Now that you have a perfectly steamed artichoke with a tasty creamy dip it's time to dig in. But how??? Start with the outer leaves and work your way in. Once again you eat the leaves by gently clenching your teeth on the leaf and pulling absent the tender bottom flesh. As you get closer and closer to the heart of the artichoke, you will reach smaller and smaller leaves, until you reach leaves and hairs that do not contain anymore flesh. Using a spoon scrape off the fuzzy/hairy layer and discard. You have finally crazye it to the heart of the artichoke. Endelight the meaty delight!

Note: For another creamy dip option try this AVOCADO DIP

Garlicy Crème Fraiche Dip
2 tablespoons crème fraiche
1 tablespoon milk or half and half
½ teaspoon maple syrup or honey
1 clove garlic, pressed or grated with microplaner
Mingle all the ingredients together in a small bowl. Set aside to allow the flavors to blend until the artichoke is done steaming.
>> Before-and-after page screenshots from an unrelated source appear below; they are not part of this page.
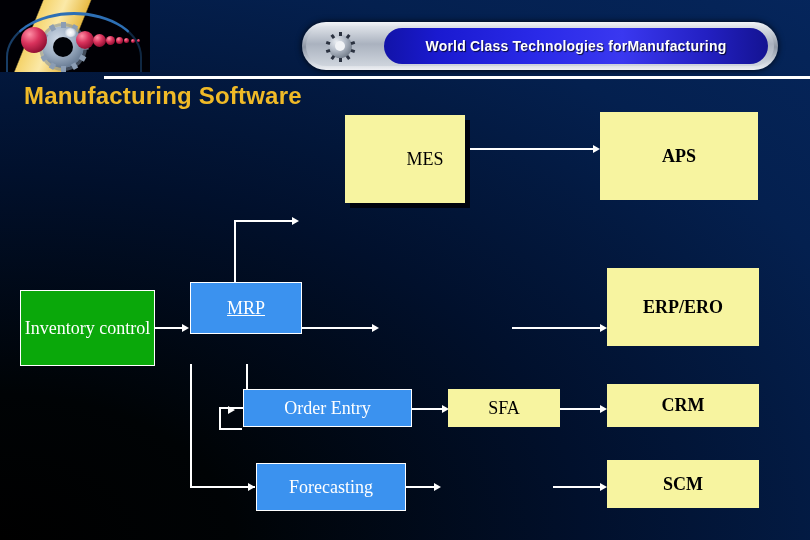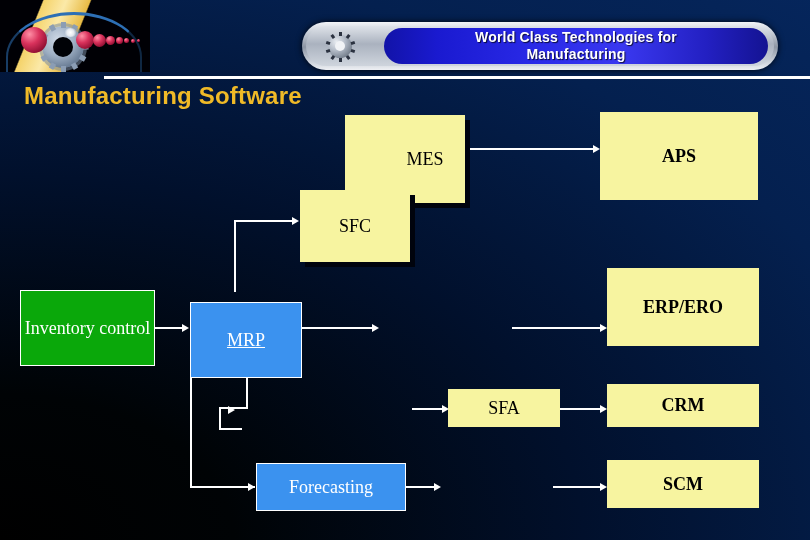--- a/index.html
+++ b/index.html
@@ -125,21 +125,20 @@
     left: 50%; top: 50%;
     margin-left: -1.5px; margin-top: -2px;
   }
   #banner-blue {
     position: absolute;
     left: 78px; top: 2px;
     right: 6px; bottom: 2px;
     border-radius: 18px;
     background: linear-gradient(90deg, #1213a8 0%, #1a1ad0 14%, #2a2ae8 40%, #3a38f0 62%, #2320c2 84%, #141392 100%);
     display: flex;
-    flex-direction: column;
     align-items: center;
     justify-content: center;
   }
   .banner-line {
     color: #ffffff;
     font-weight: bold;
     font-size: 14px;
     line-height: 17px;
     letter-spacing: 0.2px;
     text-shadow: 1px 1px 1px rgba(0,0,0,0.75);
@@ -323,37 +322,37 @@
     <div class="arrowhead" style="left:600px; top:405px;"></div>
 
     <div class="node yellow yellow-shadow" style="left:345px; top:37px; width:120px; height:88px;padding-left:40px;">
       <span>MES</span>
     </div>
 
     <div class="node yellow bold" style="left:600px; top:34px; width:158px; height:88px;">
       <span>APS</span>
     </div>
 
-    <div class="node yellow yellow-shadow" style="left:300px; top:112px; width:110px; height:72px;">
-      <span>SFC</span>
-    </div>
 
     <div class="node green" style="left:20px; top:212px; width:135px; height:76px;">
       <span>Inventory control</span>
     </div>
 
-    <div class="node blue" style="left:190px; top:224px; width:112px; height:76px;text-decoration:underline;">
+    <div class="node blue" style="left:190px; top:204px; width:112px; height:52px;text-decoration:underline;">
       <span>MRP</span>
     </div>
 
 
     <div class="node yellow bold" style="left:607px; top:190px; width:152px; height:78px;">
       <span>ERP/ERO</span>
     </div>
 
+    <div class="node blue" style="left:243px; top:311px; width:169px; height:38px;">
+      <span>Order Entry</span>
+    </div>
 
     <div class="node yellow" style="left:448px; top:311px; width:112px; height:38px;">
       <span>SFA</span>
     </div>
 
     <div class="node yellow bold" style="left:607px; top:306px; width:152px; height:43px;">
       <span>CRM</span>
     </div>
 
     <div class="node blue" style="left:256px; top:385px; width:150px; height:48px;">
2 tablespoons coconut cream
1 tablespoon coconut water
1 ½ teaspoons Dijon mustard
1 ½ teaspoons lemon juice
1 clove garlic, pressed or grated with microplaner
Open a can of full fat coconut milk and take 2 tablespoons of coconut cream from the top. Punch a gap through the cream using the end of a spoon or fork and pour out a tablespoon of coconut water. Mingle all the ingredients together in a small bowl. Set aside to allow the flavors to blend until the artichoke is done steaming.
Note: I used Native Forest full fat coconut milk that had been stored in the refrigerator to encertain that the cream is at the top.